Resolution verabschiedet an der Jahresversammlung der JUSO Schweiz vom 18. und 19. Februar 2023 in Bern (BE)
Wohnen ist ein Grundbedürfnis. Gemäss der in Europa gebräuchlichen ETHOS Typologie beinhaltet wohnen einen (a) physischen (klar zugeordnete Räumlichkeiten), (b) sozialen (Privatsphäre) und (c) rechtlichen (langfristige Möglichkeit, sich legal an einem Ort aufzuhalten) Bereich. Wenn nicht alle dieser drei Punkte gegeben sind, wird von Wohnungslosigkeit gesprochen, wenn alle drei nicht eintreffen, handelt es sich um Obdachlosigkeit.
Die Obdachlosigkeit ist ein grosses Problem, welches durch die herrschenden Umstände aktiv versteckt wird. So sehen wir zum Beispiel, wie Obdachlose durch “hostile architecture” (Architektur, welche so gestaltet wurde, dass Menschen sich nicht für längere Zeit niederlassen können) aus der Öffentlichkeit gedrängt werden. Ein anderer Faktor, welcher die Umstände versteckt, ist die Tatsache, dass es keine Definition der Obdachlosigkeit vom Bund gibt und dieser auch keine Zahlen dazu erhebt.
Die Untätigkeit von Behörden führt dazu, dass Hilfestellungen für obdachlose Menschen von Organisationen betreut werden, welche oftmals nicht dafür qualifiziert sind und/oder eine bestimmte Konfession propagieren, auch da die öffentliche Hand Angebote nur ungenügend finanziert und keine klaren Qualitätsansprüche stellt.
Wenn Angebote staatlich (mit)finanziert werden, geschieht die Finanzierung häufig nach Anzahl Fällen – d.h. eine Notschlafstelle hat grundsätzlich ein wirtschaftliches Interesse daran, möglichst stark belegt zu sein.
Eine 2022 veröffentlichte Befragung von über 500 obdachlosen Menschen in der Schweiz ergab, dass 61.1 Prozent der Befragten Obdachlosen Sans-Papiers waren.
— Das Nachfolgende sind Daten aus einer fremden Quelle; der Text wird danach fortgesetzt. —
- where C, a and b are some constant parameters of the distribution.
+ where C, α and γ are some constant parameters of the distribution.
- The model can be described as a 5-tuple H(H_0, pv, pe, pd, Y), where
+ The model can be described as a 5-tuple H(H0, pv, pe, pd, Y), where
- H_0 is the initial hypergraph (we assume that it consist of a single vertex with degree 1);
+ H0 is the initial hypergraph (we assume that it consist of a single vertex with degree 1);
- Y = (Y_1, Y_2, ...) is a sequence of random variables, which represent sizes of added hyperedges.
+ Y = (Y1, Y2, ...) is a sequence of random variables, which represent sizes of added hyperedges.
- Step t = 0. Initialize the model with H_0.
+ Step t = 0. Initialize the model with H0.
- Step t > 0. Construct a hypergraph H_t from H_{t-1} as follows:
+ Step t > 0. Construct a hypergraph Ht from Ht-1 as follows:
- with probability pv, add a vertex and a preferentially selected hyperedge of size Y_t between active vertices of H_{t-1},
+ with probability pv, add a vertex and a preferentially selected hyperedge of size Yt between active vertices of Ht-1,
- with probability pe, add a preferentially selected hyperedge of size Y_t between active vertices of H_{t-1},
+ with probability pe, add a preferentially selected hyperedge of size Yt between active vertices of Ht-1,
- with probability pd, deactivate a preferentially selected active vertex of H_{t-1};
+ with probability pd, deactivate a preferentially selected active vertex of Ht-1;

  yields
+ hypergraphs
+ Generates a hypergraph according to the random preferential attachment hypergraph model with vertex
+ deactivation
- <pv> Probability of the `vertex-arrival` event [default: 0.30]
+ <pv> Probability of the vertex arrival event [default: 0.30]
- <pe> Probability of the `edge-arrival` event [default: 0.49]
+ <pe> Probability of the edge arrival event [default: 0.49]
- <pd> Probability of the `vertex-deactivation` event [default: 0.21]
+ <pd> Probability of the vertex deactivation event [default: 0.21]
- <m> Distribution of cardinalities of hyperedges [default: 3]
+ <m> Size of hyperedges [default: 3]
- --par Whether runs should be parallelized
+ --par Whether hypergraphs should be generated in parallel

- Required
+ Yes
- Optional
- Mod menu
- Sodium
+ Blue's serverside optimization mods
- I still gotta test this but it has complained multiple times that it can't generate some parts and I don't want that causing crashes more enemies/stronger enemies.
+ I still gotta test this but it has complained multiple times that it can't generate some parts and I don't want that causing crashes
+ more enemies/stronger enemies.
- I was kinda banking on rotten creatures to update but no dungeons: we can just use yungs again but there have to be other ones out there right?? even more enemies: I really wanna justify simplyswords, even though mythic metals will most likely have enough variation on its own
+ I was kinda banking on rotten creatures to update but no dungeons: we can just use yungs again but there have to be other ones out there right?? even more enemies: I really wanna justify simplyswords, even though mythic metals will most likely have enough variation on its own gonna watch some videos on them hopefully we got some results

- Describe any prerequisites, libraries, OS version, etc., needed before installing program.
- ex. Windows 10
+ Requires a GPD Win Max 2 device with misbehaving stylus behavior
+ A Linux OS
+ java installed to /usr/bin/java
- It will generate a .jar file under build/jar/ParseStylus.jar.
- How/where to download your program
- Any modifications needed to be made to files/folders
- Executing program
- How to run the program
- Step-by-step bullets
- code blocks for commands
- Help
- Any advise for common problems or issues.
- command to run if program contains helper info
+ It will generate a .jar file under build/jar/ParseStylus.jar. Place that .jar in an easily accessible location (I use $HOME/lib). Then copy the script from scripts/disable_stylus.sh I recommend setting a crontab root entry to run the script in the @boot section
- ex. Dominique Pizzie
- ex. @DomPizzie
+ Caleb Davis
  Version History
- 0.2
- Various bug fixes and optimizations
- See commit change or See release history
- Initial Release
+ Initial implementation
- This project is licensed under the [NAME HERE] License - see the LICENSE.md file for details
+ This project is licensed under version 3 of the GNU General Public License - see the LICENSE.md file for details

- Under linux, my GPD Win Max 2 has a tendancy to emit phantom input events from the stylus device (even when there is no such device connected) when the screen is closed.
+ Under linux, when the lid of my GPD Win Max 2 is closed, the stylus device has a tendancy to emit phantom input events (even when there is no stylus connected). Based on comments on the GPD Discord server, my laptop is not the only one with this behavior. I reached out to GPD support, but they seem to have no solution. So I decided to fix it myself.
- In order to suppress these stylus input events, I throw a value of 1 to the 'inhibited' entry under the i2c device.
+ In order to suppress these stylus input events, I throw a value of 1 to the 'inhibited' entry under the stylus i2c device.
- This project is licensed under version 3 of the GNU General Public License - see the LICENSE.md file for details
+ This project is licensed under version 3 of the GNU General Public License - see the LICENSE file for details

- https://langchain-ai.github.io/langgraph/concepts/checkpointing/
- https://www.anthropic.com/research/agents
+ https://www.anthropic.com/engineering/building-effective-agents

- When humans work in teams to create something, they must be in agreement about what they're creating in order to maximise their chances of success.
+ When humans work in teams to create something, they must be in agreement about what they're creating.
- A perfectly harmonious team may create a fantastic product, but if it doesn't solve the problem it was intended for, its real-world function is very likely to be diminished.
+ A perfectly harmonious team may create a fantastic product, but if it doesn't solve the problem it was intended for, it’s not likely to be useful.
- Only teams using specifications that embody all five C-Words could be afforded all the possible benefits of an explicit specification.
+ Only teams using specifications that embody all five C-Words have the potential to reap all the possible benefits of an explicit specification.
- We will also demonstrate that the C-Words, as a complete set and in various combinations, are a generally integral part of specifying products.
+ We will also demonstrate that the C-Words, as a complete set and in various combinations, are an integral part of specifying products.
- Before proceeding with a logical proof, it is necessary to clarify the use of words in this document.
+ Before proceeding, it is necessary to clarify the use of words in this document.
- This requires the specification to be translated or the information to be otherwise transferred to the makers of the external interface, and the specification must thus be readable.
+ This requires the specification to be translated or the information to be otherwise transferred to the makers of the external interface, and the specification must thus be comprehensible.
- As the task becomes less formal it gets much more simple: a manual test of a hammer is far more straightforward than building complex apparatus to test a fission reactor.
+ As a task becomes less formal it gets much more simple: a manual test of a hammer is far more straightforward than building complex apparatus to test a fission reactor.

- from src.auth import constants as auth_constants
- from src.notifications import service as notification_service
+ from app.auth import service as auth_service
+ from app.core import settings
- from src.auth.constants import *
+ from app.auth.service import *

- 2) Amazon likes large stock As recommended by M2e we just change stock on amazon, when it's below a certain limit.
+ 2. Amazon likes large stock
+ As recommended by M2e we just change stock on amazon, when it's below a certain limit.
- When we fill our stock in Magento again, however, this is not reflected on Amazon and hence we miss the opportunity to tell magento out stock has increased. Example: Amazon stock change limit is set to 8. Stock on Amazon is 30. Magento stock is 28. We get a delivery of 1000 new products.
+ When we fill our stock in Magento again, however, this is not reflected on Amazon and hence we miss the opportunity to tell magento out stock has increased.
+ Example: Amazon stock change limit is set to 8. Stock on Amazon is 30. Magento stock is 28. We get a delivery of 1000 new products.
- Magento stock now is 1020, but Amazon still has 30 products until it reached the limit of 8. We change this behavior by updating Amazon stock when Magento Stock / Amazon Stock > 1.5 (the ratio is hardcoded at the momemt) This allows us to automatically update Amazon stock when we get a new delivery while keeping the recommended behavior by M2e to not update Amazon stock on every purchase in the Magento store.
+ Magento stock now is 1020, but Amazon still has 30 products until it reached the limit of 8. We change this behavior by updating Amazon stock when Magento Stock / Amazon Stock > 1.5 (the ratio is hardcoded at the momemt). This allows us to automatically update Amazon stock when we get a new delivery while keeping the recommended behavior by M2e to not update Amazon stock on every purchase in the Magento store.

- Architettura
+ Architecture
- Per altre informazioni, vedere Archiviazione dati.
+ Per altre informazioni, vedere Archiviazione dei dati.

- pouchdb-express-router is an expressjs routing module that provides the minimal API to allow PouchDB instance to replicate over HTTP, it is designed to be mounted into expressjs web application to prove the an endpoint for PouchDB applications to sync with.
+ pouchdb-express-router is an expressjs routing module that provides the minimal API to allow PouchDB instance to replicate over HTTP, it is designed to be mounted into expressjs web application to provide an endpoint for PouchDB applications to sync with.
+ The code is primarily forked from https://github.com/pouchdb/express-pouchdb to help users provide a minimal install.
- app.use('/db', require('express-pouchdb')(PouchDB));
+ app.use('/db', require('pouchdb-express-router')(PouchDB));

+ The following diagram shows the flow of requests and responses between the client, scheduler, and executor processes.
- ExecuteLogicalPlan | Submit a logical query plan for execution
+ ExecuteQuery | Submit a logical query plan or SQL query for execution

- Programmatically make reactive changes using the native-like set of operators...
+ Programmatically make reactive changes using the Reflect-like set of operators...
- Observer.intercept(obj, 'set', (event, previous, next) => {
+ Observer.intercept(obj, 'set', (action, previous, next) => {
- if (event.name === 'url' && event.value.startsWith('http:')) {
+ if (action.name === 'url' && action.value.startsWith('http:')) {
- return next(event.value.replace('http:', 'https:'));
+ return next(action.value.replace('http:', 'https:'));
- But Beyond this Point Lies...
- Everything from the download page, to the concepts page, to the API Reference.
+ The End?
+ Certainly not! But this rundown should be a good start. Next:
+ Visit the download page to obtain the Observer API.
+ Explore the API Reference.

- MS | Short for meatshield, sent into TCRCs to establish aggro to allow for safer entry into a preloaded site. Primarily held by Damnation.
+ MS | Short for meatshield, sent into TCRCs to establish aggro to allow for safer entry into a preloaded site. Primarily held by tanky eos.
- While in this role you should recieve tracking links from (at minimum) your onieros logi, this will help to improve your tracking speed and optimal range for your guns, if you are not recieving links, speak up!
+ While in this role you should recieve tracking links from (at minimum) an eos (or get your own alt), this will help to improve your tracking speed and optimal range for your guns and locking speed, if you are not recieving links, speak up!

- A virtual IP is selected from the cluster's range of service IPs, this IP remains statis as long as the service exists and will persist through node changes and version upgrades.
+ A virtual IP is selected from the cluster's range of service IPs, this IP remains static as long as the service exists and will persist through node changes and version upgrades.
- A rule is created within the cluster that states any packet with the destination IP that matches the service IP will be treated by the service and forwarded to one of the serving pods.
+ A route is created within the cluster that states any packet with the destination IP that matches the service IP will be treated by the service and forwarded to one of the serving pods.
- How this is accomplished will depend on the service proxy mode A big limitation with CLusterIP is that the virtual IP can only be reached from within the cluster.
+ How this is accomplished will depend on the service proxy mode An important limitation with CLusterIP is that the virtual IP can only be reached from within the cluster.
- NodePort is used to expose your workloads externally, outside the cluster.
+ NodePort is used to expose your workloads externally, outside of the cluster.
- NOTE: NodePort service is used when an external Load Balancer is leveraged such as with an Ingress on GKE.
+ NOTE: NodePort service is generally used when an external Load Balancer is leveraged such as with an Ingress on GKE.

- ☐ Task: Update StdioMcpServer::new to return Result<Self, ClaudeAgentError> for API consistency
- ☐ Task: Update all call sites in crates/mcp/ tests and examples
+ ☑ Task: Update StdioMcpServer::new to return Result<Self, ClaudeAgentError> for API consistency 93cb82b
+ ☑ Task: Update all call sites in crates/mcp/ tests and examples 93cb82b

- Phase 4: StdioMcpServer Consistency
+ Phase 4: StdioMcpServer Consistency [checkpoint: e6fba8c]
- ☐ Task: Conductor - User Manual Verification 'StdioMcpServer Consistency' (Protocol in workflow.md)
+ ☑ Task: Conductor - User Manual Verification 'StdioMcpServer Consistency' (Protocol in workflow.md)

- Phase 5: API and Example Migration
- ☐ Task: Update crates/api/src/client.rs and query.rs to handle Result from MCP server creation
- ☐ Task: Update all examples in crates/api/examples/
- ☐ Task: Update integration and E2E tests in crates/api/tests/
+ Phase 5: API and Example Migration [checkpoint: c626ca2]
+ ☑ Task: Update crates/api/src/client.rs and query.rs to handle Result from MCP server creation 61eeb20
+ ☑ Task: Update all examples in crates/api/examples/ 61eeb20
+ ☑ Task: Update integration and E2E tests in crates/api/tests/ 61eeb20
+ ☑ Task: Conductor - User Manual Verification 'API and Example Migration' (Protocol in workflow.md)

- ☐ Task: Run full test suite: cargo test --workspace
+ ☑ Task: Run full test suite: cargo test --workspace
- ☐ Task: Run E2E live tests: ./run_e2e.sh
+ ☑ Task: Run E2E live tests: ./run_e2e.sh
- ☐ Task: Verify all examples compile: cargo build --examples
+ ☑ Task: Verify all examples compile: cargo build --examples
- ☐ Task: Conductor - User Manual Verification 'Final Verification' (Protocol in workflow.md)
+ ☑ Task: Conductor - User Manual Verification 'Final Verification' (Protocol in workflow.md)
Sans-Papiers dürfen in der Schweiz keinen Wohnraum mieten und haben auch keine Möglichkeiten, legal an Geld für Miete und sonstige Ausgaben zu kommen. In den meisten, tendenziell eher in kleineren Gemeinden, ist für die Bekämpfung der Obdachlosigkeit die Sozialhilfe erste und oftmals auch einzige Ansprechpartnerin, allerdings dürfen Sans-Papiers bekanntlich keine Sozialhilfe beziehen.
Die geforderten Notschlafstellen und weitere Hilfsprogramme müssen auch für Menschen ohne geregelte Aufenthaltsbewilligung frei zugänglich sein.
Das Vertrauen in den Staat resp. seine Institutionen ist bei obdachlosen Menschen nachgewiesenermassen stark reduziert, was im Angesicht der Lage mehr als verständlich ist. Deshalb ist es aber umso wichtiger, dass nicht vom Staat betriebene, professionelle und nicht-profitorientierte Angebote zur Bekämpfung und Prävention entsprechende finanzielle Mittel zur Verfügung haben. Diese Mittel wiederum können und müssen von staatlicher Seite kommen und die Finanzierung dieser muss auf sozial gerechten Wegen ablaufen, sie darf nicht die Arbeiter*innenklasse mit Mehrkosten belasten.
Auch in einer Welt, wie wir sie uns vorstellen, wird es immer Menschen geben, die kurzfristig eine Wohnung brauchen, doch dafür lassen sich Angebote schaffen. Obdachlosigkeit hingegen ist eine Problematik, die zu einem grossen Teil aus einer misslungenen Migrations-, Sozial- und Wohnungspolitik entsteht und ein direktes Produkt unseres bürgerlichen Staates ist.
Solange der Kapitalismus herrscht, kann Obdachlosigkeit nicht komplett eliminiert werden, dennoch sind auch innerhalb des jetzigen Systems transformative Massnahmen nötig, um die Situation vieler Menschen stark zu verbessern.
Die JUSO Schweiz fordert:
- Verbot von Obdachlosen-feindlicher Architektur und der Abbau von bereits bestehenden Fällen.
- National geltende Definition der Obdachlosigkeit und entsprechendes Erfassen von Zahlen.
- Einführung von staatlich finanzierten, aber unabhängigen, nicht religiös geführten Hilfsnetzwerken für Obdachlose.
- Regularisierung von Sans-Papiers.
- Verpflichtung der Vermieter*innen dazu, Obdachlose und Menschen in anderen prekären Wohnformen freie Wohnungen zu vermieten, auch wenn diese gewisse Voraussetzungen (wie z.B. Lohnarbeit oder keine Betreibungen) nicht erfüllen.